Emma Demorest / Daily Nexus

 

ARIES (March 21 – April 19)

  • See how long you can make your next fart last. You may be surprised by the result.

 

GEMINI (May 21- June 20)

  • Be on the watch for two farts for the price of one.

 

CANCER (June 21- July 22)

  • You may be struck with a need to fart in an unlikely circumstance. Trust your ability to adapt.

 

LEO (July 23- August 22)

  • When it comes to Leo farts, it’s best to be loud and proud.

 

VIRGO (August 23- September 22)

  • If at first your fart doesn’t succeed, try, try, try again.

 

LIBRA (September 23- October 22)

  • Your next fart will be not too long, not too loud, not too short, not too quiet.

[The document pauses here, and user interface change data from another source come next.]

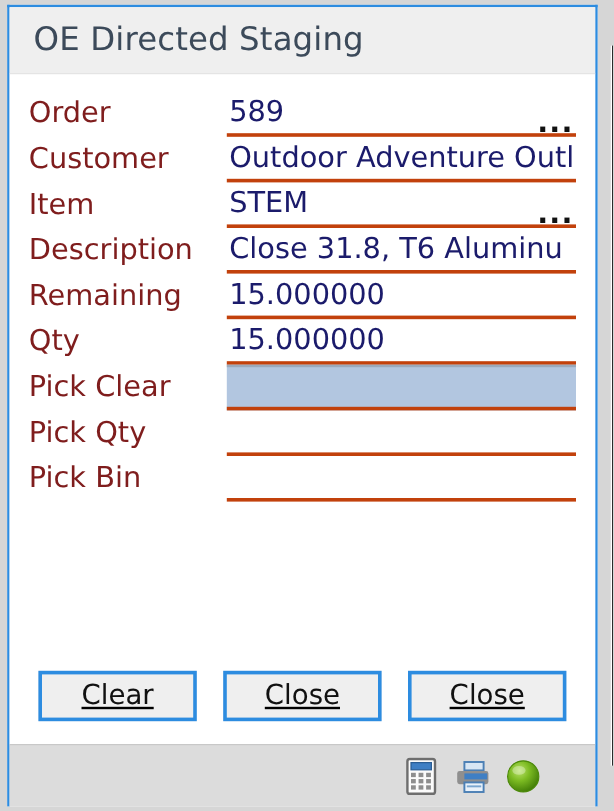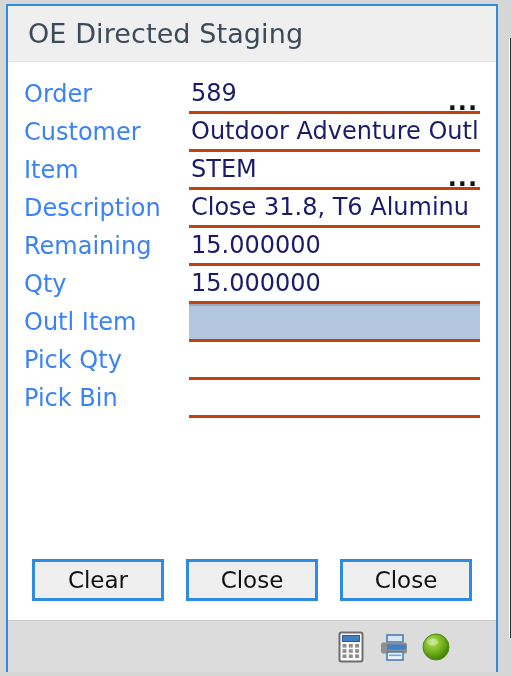--- a/index.html
+++ b/index.html
@@ -81,7 +81,7 @@
   .row-label {
     flex: 0 0 165px;
     font-size: 24px;
-    color: #3b82f6;
+    color: #7f1d1d;
     line-height: 36px;
     white-space: nowrap;
     overflow: hidden;

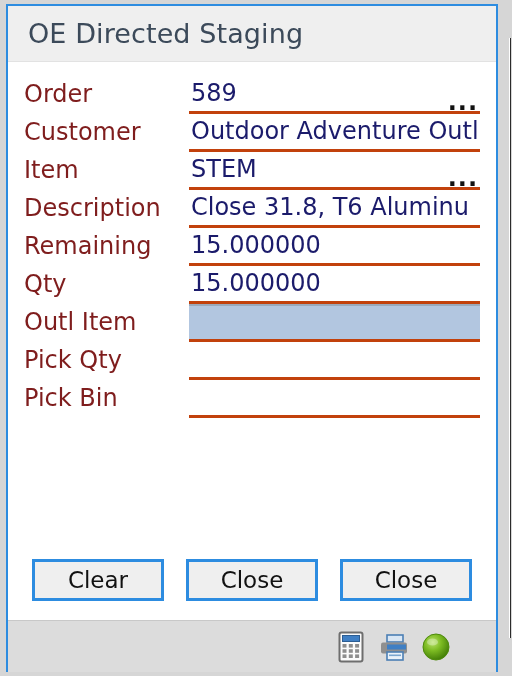--- a/index.html
+++ b/index.html
@@ -215,7 +215,7 @@
           </div>
         </div>
         <div class="row">
-          <div class="row-label">Outl Item</div>
+          <div class="row-label">Pick Clear</div>
           <div class="row-field focused">
             <div class="row-value"></div>
           </div>

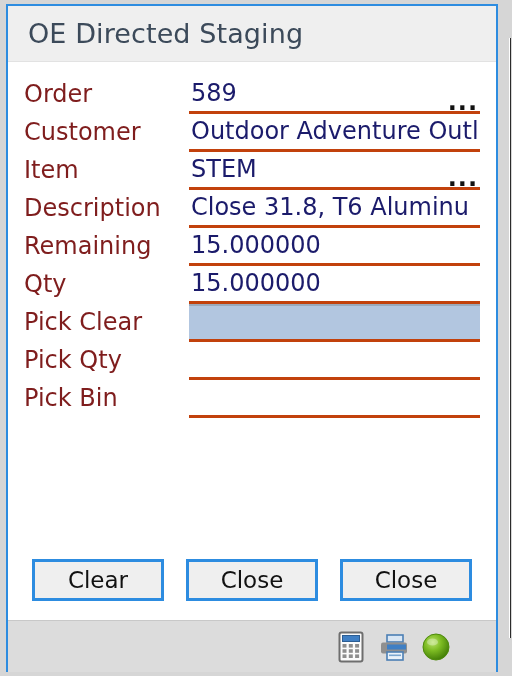--- a/index.html
+++ b/index.html
@@ -127,6 +127,7 @@
     justify-content: space-between;
     padding: 0 24px 6px 24px;
     box-sizing: border-box;
+    text-decoration: underline;
   }
   .dlg-button {
     width: 132px;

Perfectly balanced, as all things should be.

 

SCORPIO (October 23- November 21)

  • You smell.

 

SAGITTARIUS (November 22- December 21)

  • Don’t get too ambitious with your next fart, or your hubris will be your downfall.

 

CAPRICORN (December 22- January 19)

  • When they say “silent but deadly,” they’re talking about you.

 

AQUARIUS (January 20- February 18)

  • If you think fart jokes aren’t funny, you’re entitled to your own opinion.

 

PISCES (February 19- March 20)

  • Remember your roots. Be careful when you toots.